Work item: Leave the images out, and otherwise write out each entry exactly.

____ Input records

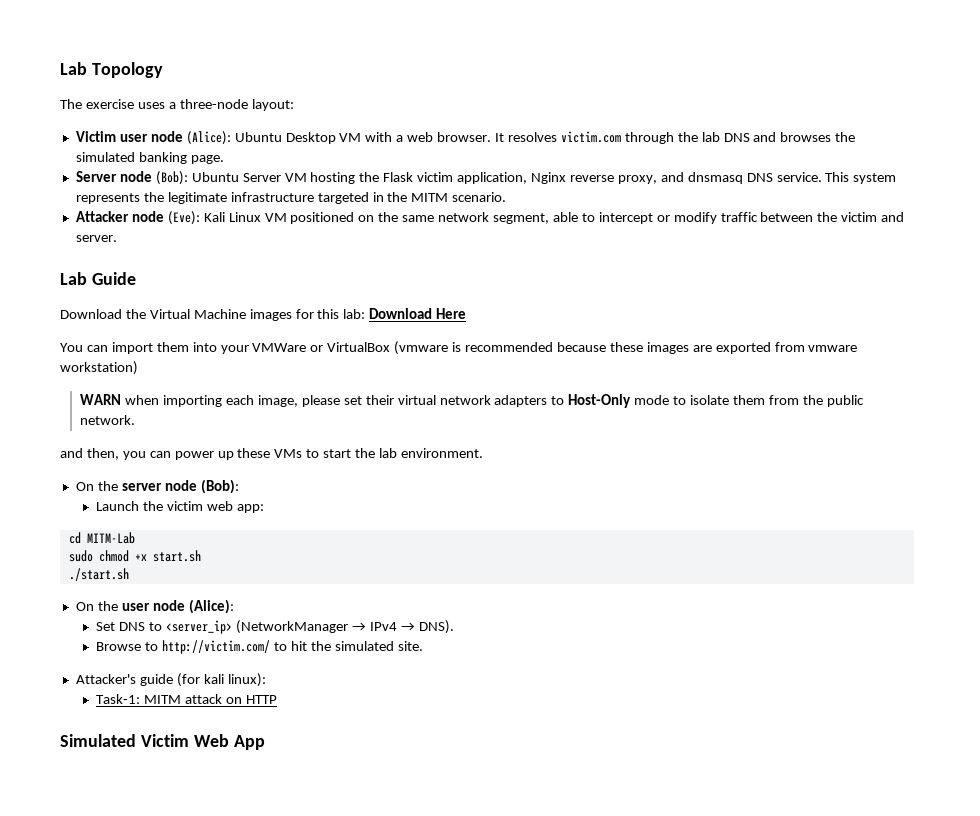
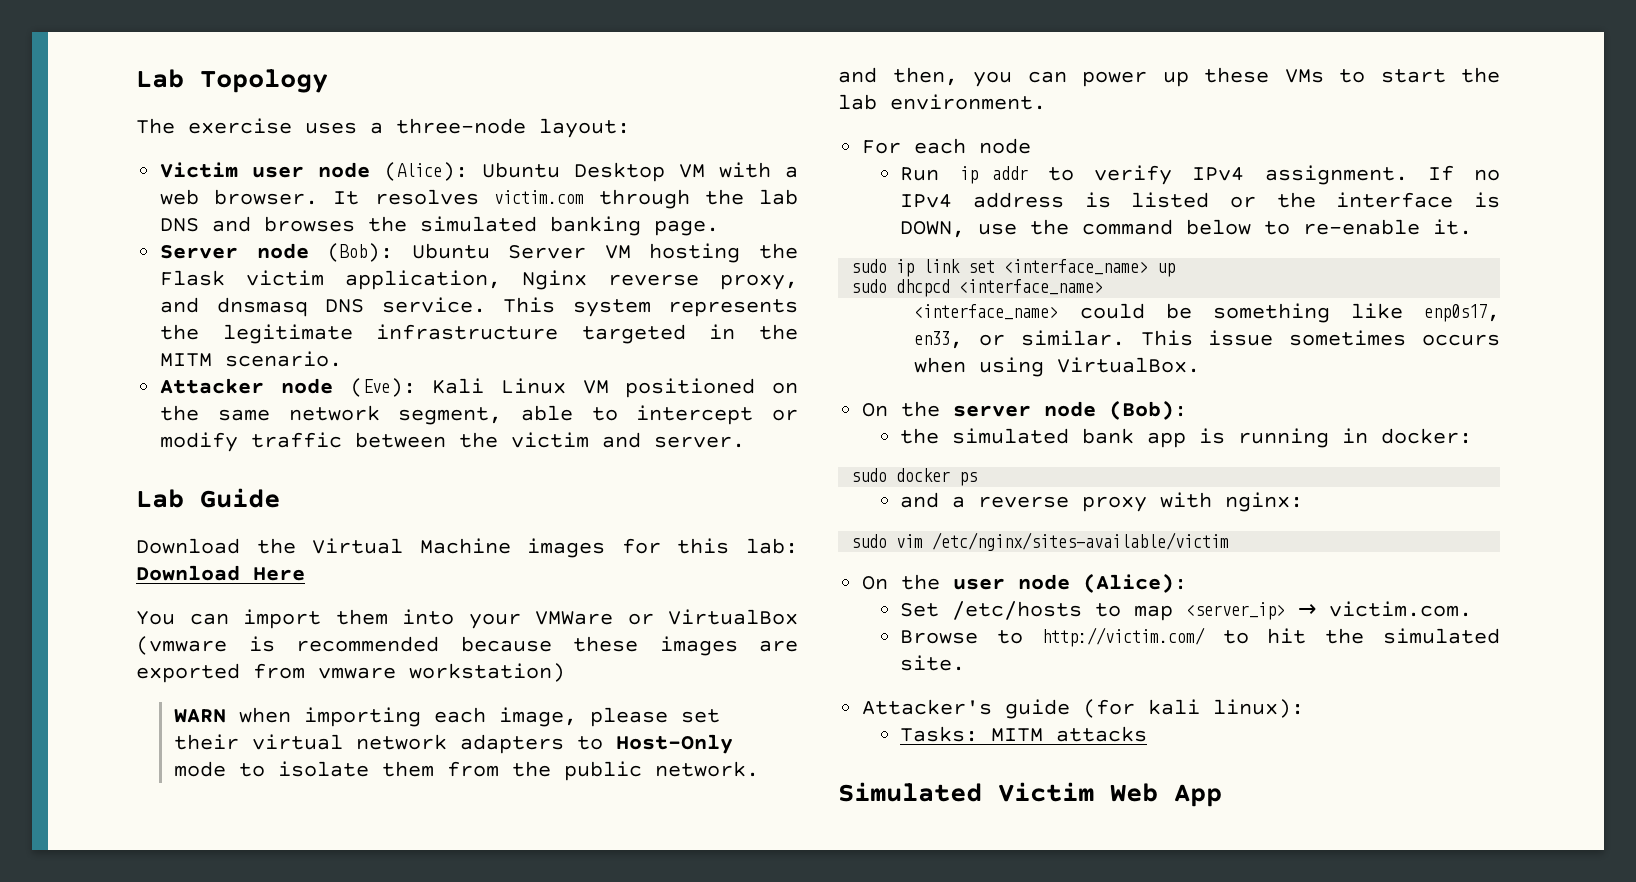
+ For each node
+ Run ip addr to verify IPv4 assignment. If no IPv4 address is listed or the interface is DOWN, use the command below to re-enable it.
+ sudo ip link set <interface_name> up
+ sudo dhcpcd <interface_name>
+ <interface_name> could be something like enp0s17, en33, or similar. This issue sometimes occurs when using VirtualBox.
- Launch the victim web app:
- cd MITM-Lab
- sudo chmod +x start.sh
- ./start.sh
+ the simulated bank app is running in docker:
+ sudo docker ps
+ and a reverse proxy with nginx:
+ sudo vim /etc/nginx/sites-available/victim
- Set DNS to <server_ip> (NetworkManager → IPv4 → DNS).
+ Set /etc/hosts to map <server_ip> → victim.com.
- Task-1: MITM attack on HTTP
+ Tasks: MITM attacks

________

Solution for this task:
+ For each node
+ Run ip addr to verify IPv4 assignment. If no IPv4 address is listed or the interface is DOWN, use the command below to re-enable it.
+ sudo ip link set <interface_name> up
+ sudo dhcpcd <interface_name>
+ <interface_name> could be something like enp0s17, en33, or similar. This issue sometimes occurs when using VirtualBox.
- Launch the victim web app:
- cd MITM-Lab
- sudo chmod +x start.sh
- ./start.sh
+ the simulated bank app is running in docker:
+ sudo docker ps
+ and a reverse proxy with nginx:
+ sudo vim /etc/nginx/sites-available/victim
- Set DNS to <server_ip> (NetworkManager → IPv4 → DNS).
+ Set /etc/hosts to map <server_ip> → victim.com.
- Task-1: MITM attack on HTTP
+ Tasks: MITM attacks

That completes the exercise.